Med release also indexes my pension to the rate of inflation from the first day I'm out. I think the rate is somewhere between 1.5-2% per annum.

MedR tops up my pension to 75% for the first two years after release and they pay for two years retraining at an occupation of my choice. They literally pay for everything, right down to travel back and forth to my spouse's location on weekends if my schooling is elsewhere.

I also get a severance package, which is somewhat of a rare benefit these days. They froze that several years ago since they are ceasing that benefit (like most places these days), but a MedR is different and it "unfreezes" that rate. Basically, the recipient receives credit for the years since the freeze in the calculations, which means more $$ for the recipient. That should come in around somewhere in the the 25-35 G (gross) range. That money will go into an account/investment to pay/help pay for my daughter's education.

I gotta say, Med release is a very generous package. But in the other hand, I can't count how many people's lives have been saved as a result of sacrificing my body and mind. Even the last flight I did before they grounded me I puled 4 guys off a boat as it sunk beneath the last guys feet. That's not a bad note to leave my flying career on I guess. Maybe it all comes out even in the end, dunno. I have very mixed feelings on it.....

I've already been "felt out" by a couple SAR organizations to join them post military, but I'm not sure I want to (or even can) get back into a SAR aircraft.

My real quandary is what the heck do I do once out?

I'm 50 now and everything I'm interested in has some sort of apprenticeship period.

Who the heck is going to hire a 53-ish year old apprentice?

It seems even the young bucks have a hard time getting on somewhere these days.

If I take a trade and assuming I get through an apprenticeship, I'll still need something I can transfer between provinces (wife is still in military and will likely move every 2-5 years). That means red seal trade at least. Which is yet another hurdle to jump before I start making income. Even harder if we're moving around.

Not to mention, by the time I do make it to a journeyman, I'll be pushing 60. Nearly time to retire for good then.

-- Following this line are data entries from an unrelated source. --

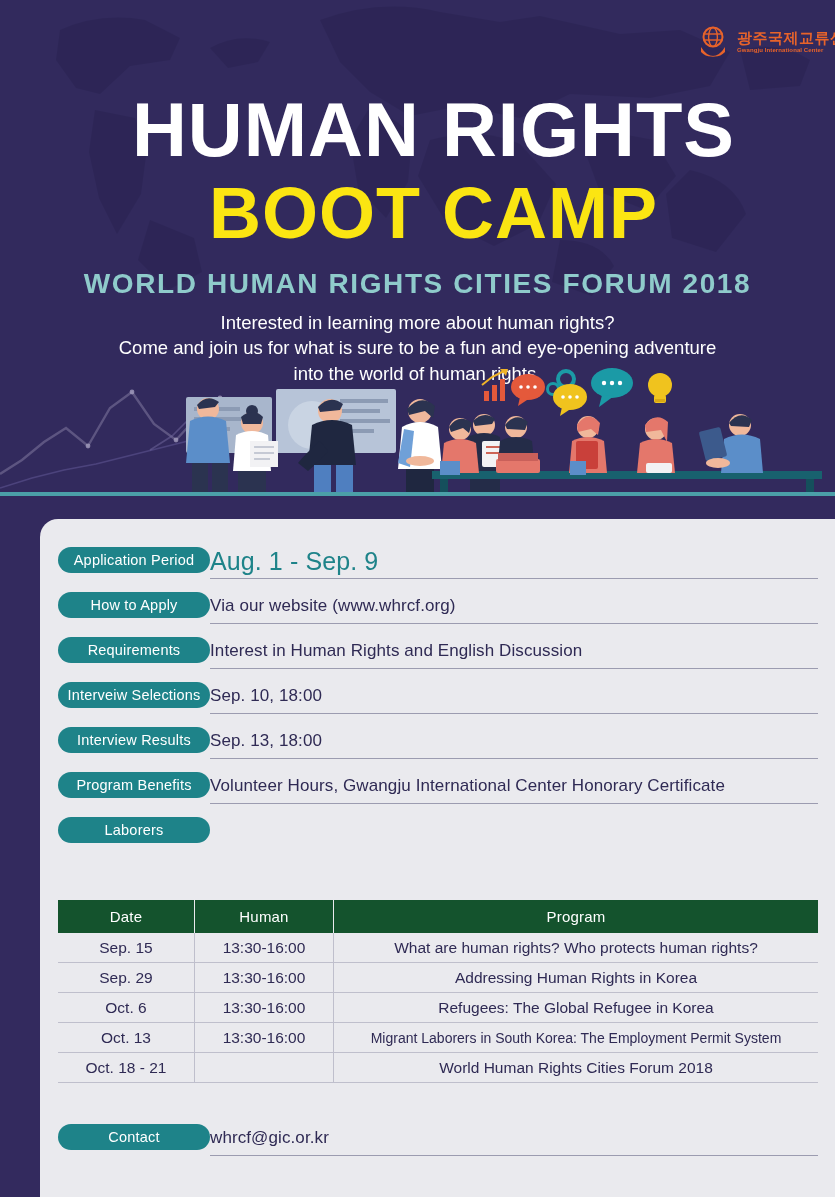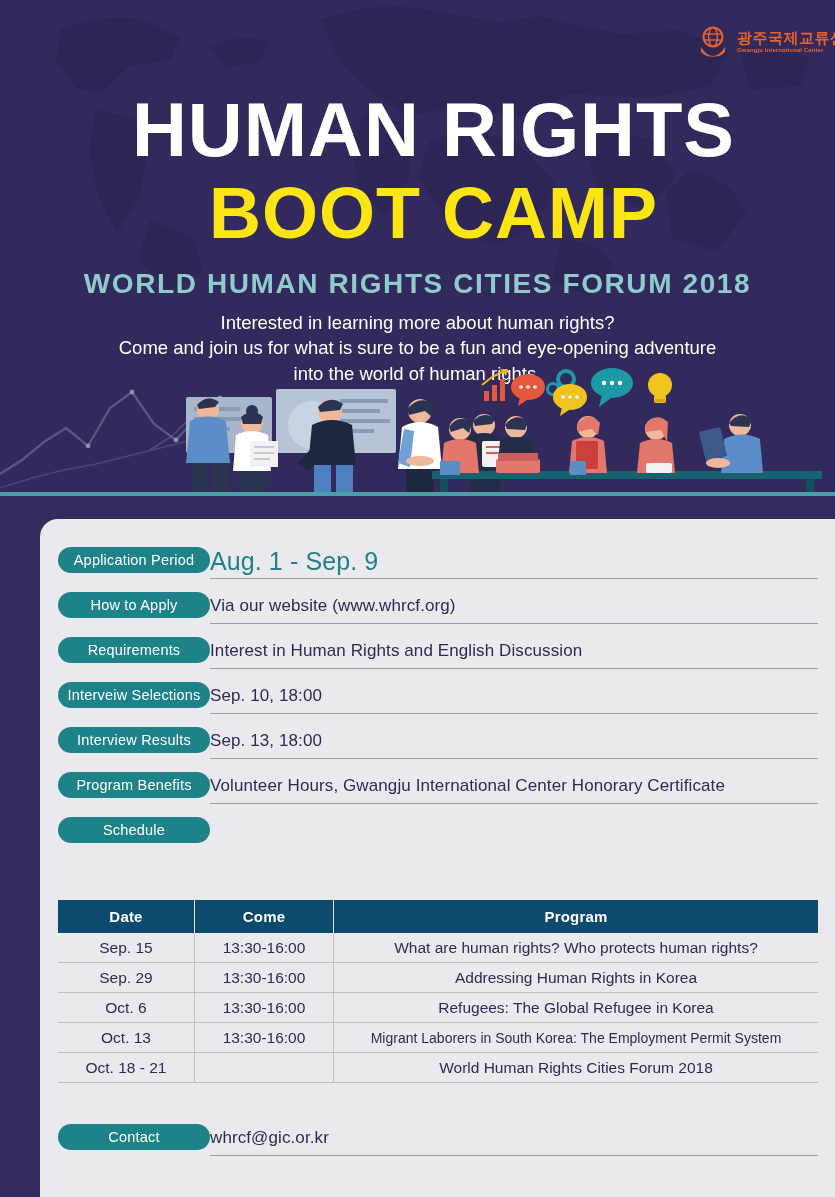--- a/index.html
+++ b/index.html
@@ -177,24 +177,24 @@
 
   
   .sched {
     position: absolute;
     left: 18px; top: 381px;
     width: 760px;
     border-collapse: collapse;
     table-layout: fixed;
   }
   .sched th {
-    background: #0c4a6e;
+    background: #14532d;
     color: #ffffff;
     font-size: 15px;
-    font-weight: bold;
+    font-weight: normal;
     height: 31px;
     letter-spacing: .2px;
     border-right: 1px solid #eaeaee;
     margin-top: 24px;
   }
   .sched th:last-child { border-right: none; }
   .sched td {
     color: #2f2a54;
     font-size: 15.5px;
     height: 29px;
@@ -462,32 +462,32 @@
       </div>
 
       <div class="row">
         <div class="pill">Program Benefits</div>
         <div class="valwrap">
           <span class="value">Volunteer Hours, Gwangju International Center Honorary Certificate</span>
         </div>
       </div>
 
       <div class="row noline">
-        <div class="pill">Schedule</div>
+        <div class="pill">Laborers</div>
         <div class="valwrap">
           <span class="value"></span>
         </div>
       </div>
     </div>
 
     <table class="sched">
       <thead>
         <tr>
           <th class="col-date">Date</th>
-          <th class="col-time">Come</th>
+          <th class="col-time">Human</th>
           <th>Program</th>
         </tr>
       </thead>
       <tbody>
         <tr>
           <td>Sep. 15</td>
           <td>13:30-16:00</td>
           <td>What are human rights? Who protects human rights?</td>
         </tr>
         <tr>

I would like to get into some of the "metal" trades (welding, fabrication, machinist, etc) but they're all in the apprentice category and you need red seal to be interprovincial. I thought about going back to school to get my autotech licensee back, but apprenticeship again to get back to journeymen. AME is an options, but apprenticeship again and you're somewhat limited in Canada for job locations. I thought maybe NDT, but the quals seem to be impossibly difficult to get (bureaucracy), apprenticeships and the bulk of it seems to be piecemeal work in Alberta with oil companies (I have absolutely zero interest in alberta and big oil work). I've even thought about opening my own smal shop in something like small engines or motorcycle work, but that market seems pretty flooded everywhere I've lived. Plus, by the time it takes to get a small business viable, it would be time for the wife to move provinces again......

I guess I'm just sort of vetching here, it's all pretty new. Just found out about this 2 days ago. Although I could also see the writing on the wall a while ago.

I know lots of guys get to this point without these options/benefits. I guess I'm at least lucky that way.....


----------



## tomh (Jan 30, 2016)

Great white
I know the feeling after 29 years uncle sam said go home, I said cool thanks for the memories

NOW don't think for one minute anybody won't hire you as a retiree  THEY WILL!!  because you are dependable and they can count on you showing up on time not complaining and willing to work. I know this for a fact because I get offered jobs all the time and I have to run away.
But its nice knowing that if I want to I can.    *Good luck and HAPPY retirement! it only gets better*!


----------



## kvt (Jan 30, 2016)

You should be able to find something,  IT or something like that where you can work.  And agree with tomh that some will hire you because you were military and they know you are dependable.     your package sounds better than what the uncle sam gives as when they kick you out for medical. The other thing take it easy, don't push your self and make things worse.   (I did and now am paying for it).  
Happy retirement, and best wishes in what ever you decide to do.


----------



## great white (Jan 30, 2016)

tomh said:


> Great white
> I know the feeling after 29 years uncle sam said go home, I said cool thanks for the memories
> 
> NOW don't think for one minute anybody won't hire you as a retiree  THEY WILL!!  because you are dependable and they can count on you showing up on time not complaining and willing to work. I know this for a fact because I get offered jobs all the time and I have to run away.
> But its nice knowing that if I want to I can.    *Good luck and HAPPY retirement! it only gets better*!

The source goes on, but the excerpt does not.